## Work item
An exact copy of every record, without the pictures, is what should come back.

## Exercise data
..........
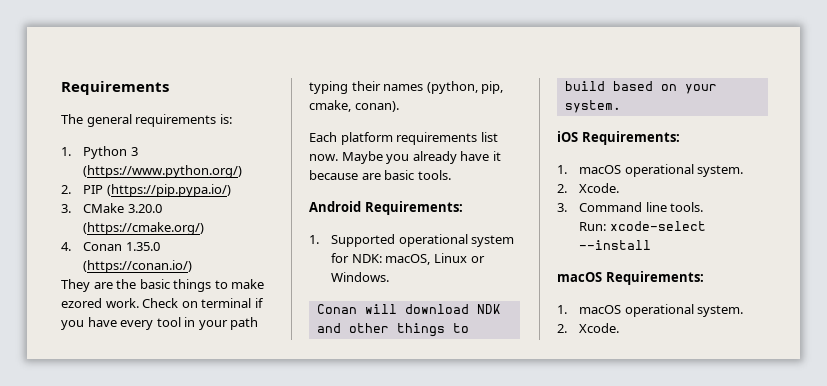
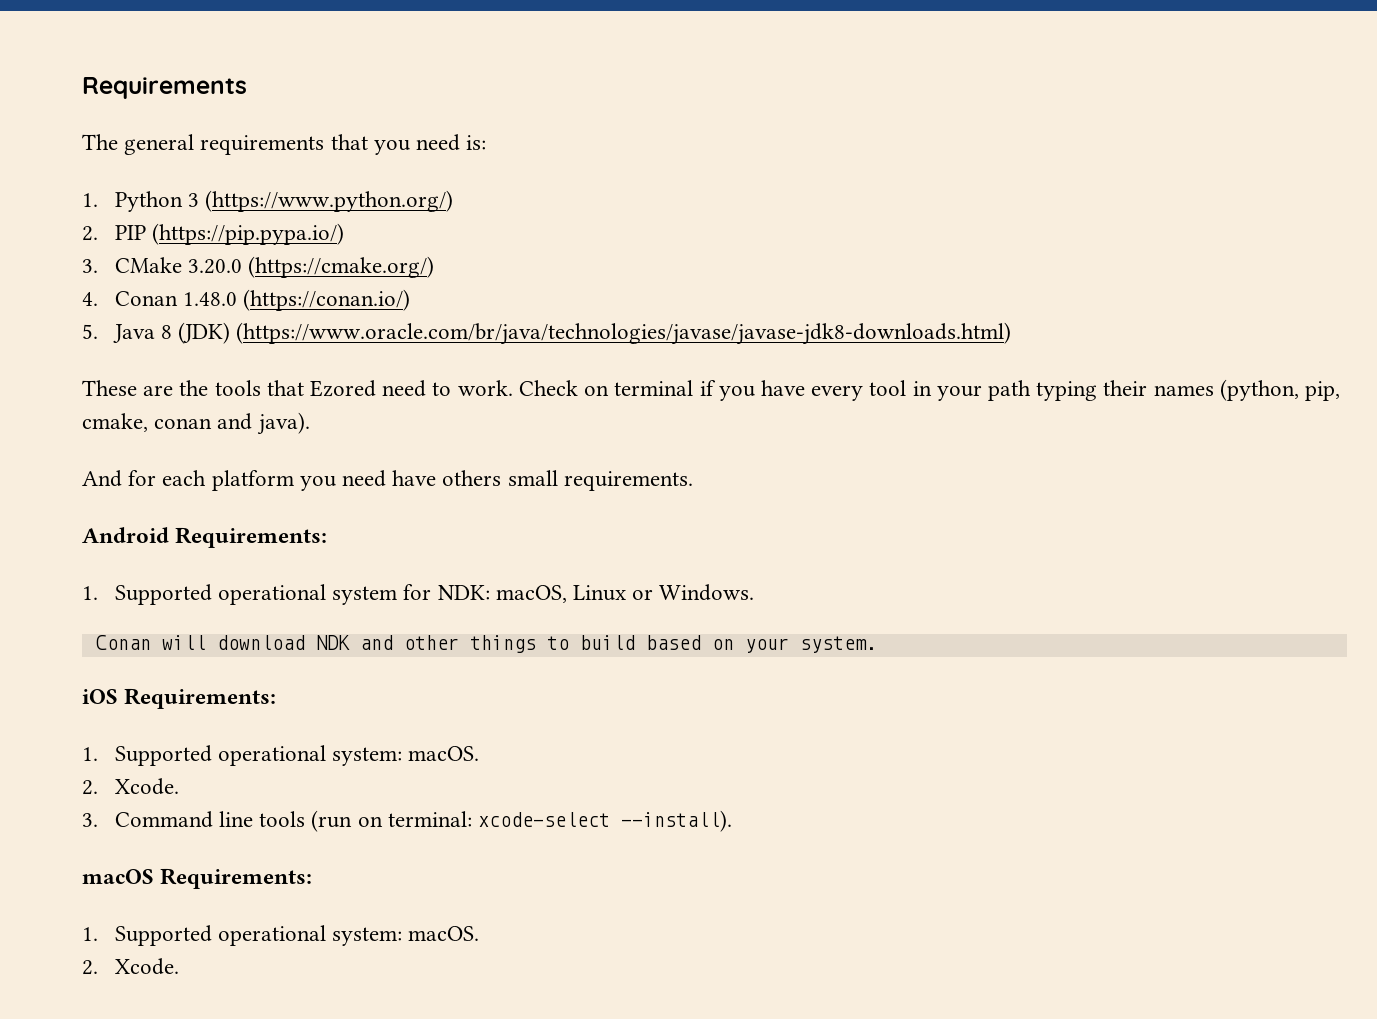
- The general requirements is:
+ The general requirements that you need is:
- 4. Conan 1.35.0 (https://conan.io/)
+ 4. Conan 1.48.0 (https://conan.io/)
- They are the basic things to make ezored work.
+ 5. Java 8 (JDK) (https://www.oracle.com/br/java/technologies/javase/javase-jdk8-downloads.html)
+ These are the tools that Ezored need to work.
- Check on terminal if you have every tool in your path typing their names (python, pip, cmake, conan).
- Each platform requirements list now. Maybe you already have it because are basic tools.
+ Check on terminal if you have every tool in your path typing their names (python, pip, cmake, conan and java).
+ And for each platform you need have others small requirements.
  iOS Requirements:
- 1. macOS operational system.
+ 1. Supported operational system: macOS.
- 3. Command line tools.
- Run: xcode-select --install
+ 3. Command line tools (run on terminal: xcode-select --install).
  macOS Requirements:
- 1. macOS operational system.
+ 1. Supported operational system: macOS.

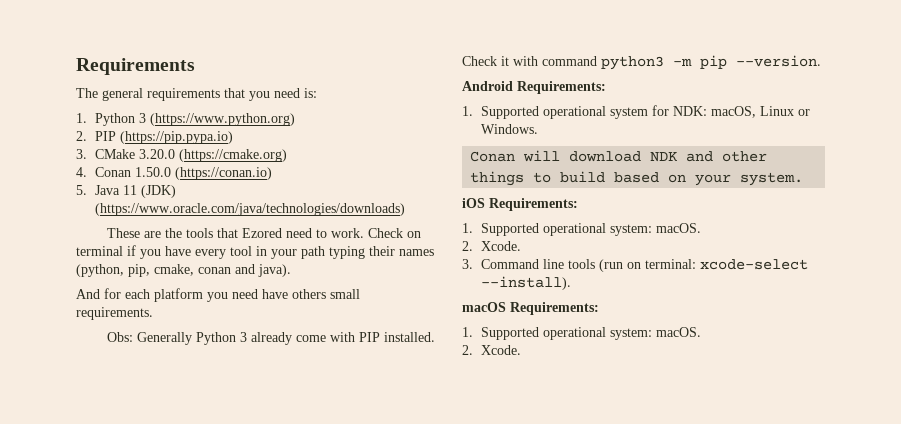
- 1. Python 3 (https://www.python.org/)
+ 1. Python 3 (https://www.python.org)
- 2. PIP (https://pip.pypa.io/)
+ 2. PIP (https://pip.pypa.io)
- 3. CMake 3.20.0 (https://cmake.org/)
+ 3. CMake 3.20.0 (https://cmake.org)
- 4. Conan 1.48.0 (https://conan.io/)
+ 4. Conan 1.50.0 (https://conan.io)
- 5. Java 8 (JDK) (https://www.oracle.com/br/java/technologies/javase/javase-jdk8-downloads.html)
+ 5. Java 11 (JDK) (https://www.oracle.com/java/technologies/downloads)
+ Obs: Generally Python 3 already come with PIP installed. Check it with command python3 -m pip --version.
..........
## Completed exercise
- The general requirements is:
+ The general requirements that you need is:
- 4. Conan 1.35.0 (https://conan.io/)
+ 4. Conan 1.48.0 (https://conan.io/)
- They are the basic things to make ezored work.
+ 5. Java 8 (JDK) (https://www.oracle.com/br/java/technologies/javase/javase-jdk8-downloads.html)
+ These are the tools that Ezored need to work.
- Check on terminal if you have every tool in your path typing their names (python, pip, cmake, conan).
- Each platform requirements list now. Maybe you already have it because are basic tools.
+ Check on terminal if you have every tool in your path typing their names (python, pip, cmake, conan and java).
+ And for each platform you need have others small requirements.
  iOS Requirements:
- 1. macOS operational system.
+ 1. Supported operational system: macOS.
- 3. Command line tools.
- Run: xcode-select --install
+ 3. Command line tools (run on terminal: xcode-select --install).
  macOS Requirements:
- 1. macOS operational system.
+ 1. Supported operational system: macOS.

- 1. Python 3 (https://www.python.org/)
+ 1. Python 3 (https://www.python.org)
- 2. PIP (https://pip.pypa.io/)
+ 2. PIP (https://pip.pypa.io)
- 3. CMake 3.20.0 (https://cmake.org/)
+ 3. CMake 3.20.0 (https://cmake.org)
- 4. Conan 1.48.0 (https://conan.io/)
+ 4. Conan 1.50.0 (https://conan.io)
- 5. Java 8 (JDK) (https://www.oracle.com/br/java/technologies/javase/javase-jdk8-downloads.html)
+ 5. Java 11 (JDK) (https://www.oracle.com/java/technologies/downloads)
+ Obs: Generally Python 3 already come with PIP installed. Check it with command python3 -m pip --version.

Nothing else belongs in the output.